Entries provided:
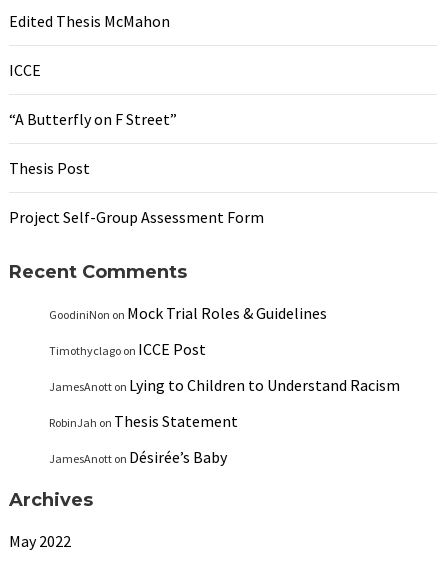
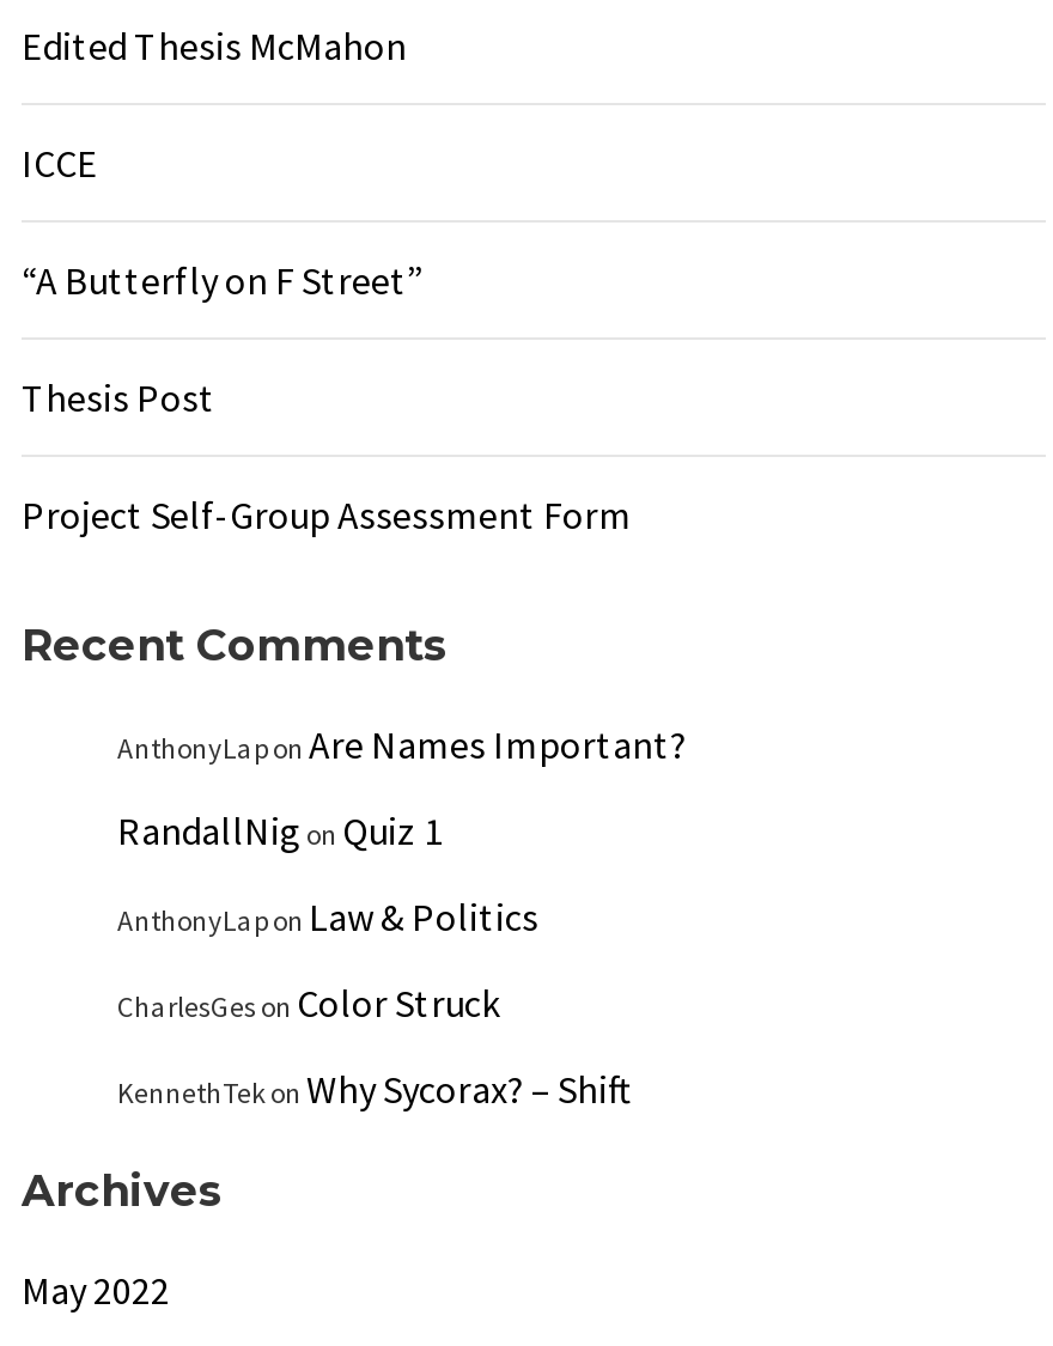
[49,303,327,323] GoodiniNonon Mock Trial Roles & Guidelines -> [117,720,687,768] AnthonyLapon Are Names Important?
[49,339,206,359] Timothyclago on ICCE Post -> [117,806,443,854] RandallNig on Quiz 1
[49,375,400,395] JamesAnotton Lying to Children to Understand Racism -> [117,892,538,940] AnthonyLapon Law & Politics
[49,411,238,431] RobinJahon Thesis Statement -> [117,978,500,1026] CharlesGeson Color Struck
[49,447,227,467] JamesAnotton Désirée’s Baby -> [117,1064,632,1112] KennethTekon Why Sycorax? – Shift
==
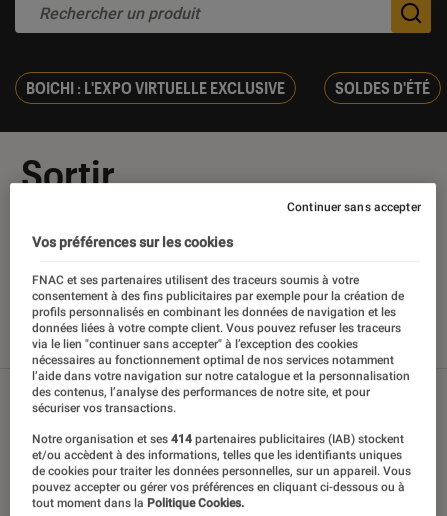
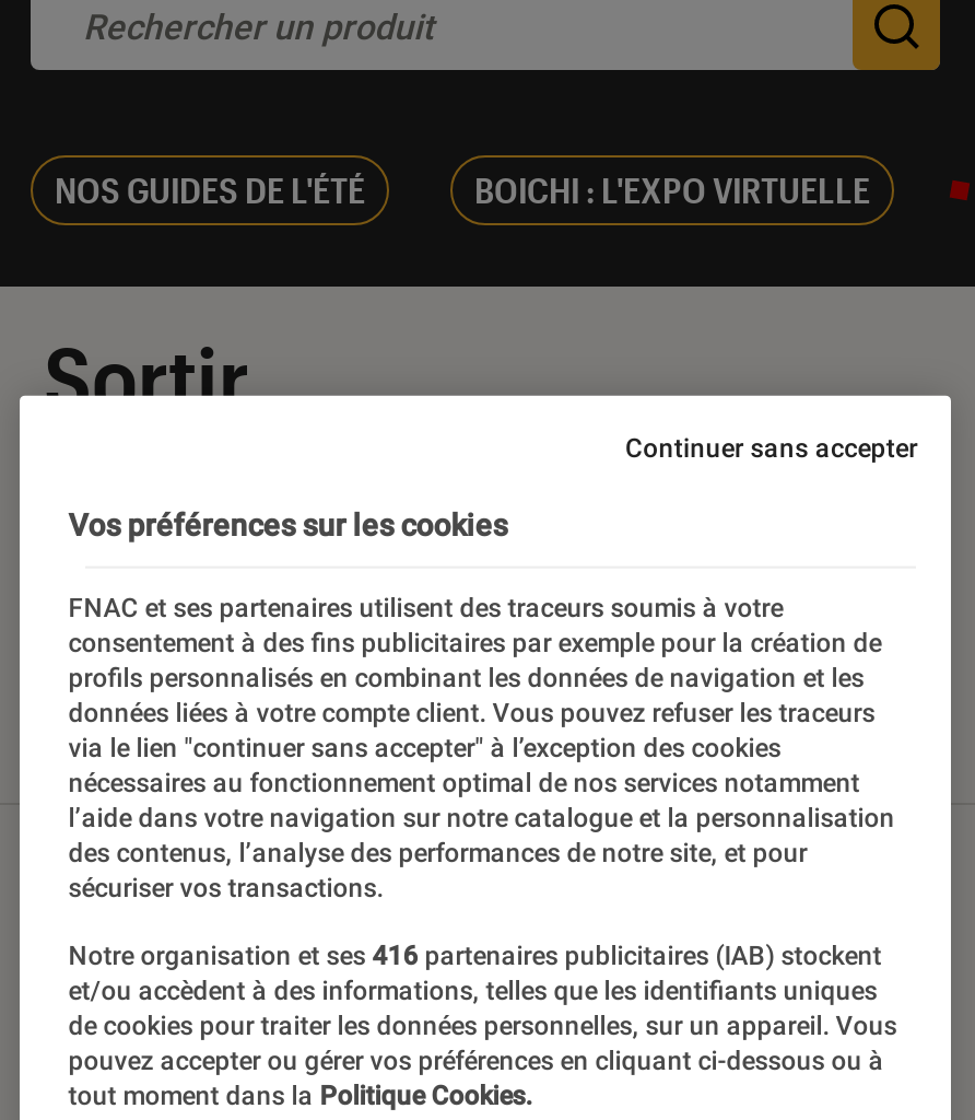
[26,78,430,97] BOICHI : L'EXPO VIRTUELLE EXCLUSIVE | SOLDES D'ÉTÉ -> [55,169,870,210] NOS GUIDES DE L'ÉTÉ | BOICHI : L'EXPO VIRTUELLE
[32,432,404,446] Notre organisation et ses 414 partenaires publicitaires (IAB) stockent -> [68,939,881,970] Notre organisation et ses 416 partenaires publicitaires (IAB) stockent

Task instructions: From the listing above, output exactly the run of lines that starts with the line containing "[49,375,400,395] JamesAnotton Lying" and ends with the line containing "[49,411,238,431] RobinJahon Thesis".

Solution to this exercise:
[49,375,400,395] JamesAnotton Lying to Children to Understand Racism -> [117,892,538,940] AnthonyLapon Law & Politics
[49,411,238,431] RobinJahon Thesis Statement -> [117,978,500,1026] CharlesGeson Color Struck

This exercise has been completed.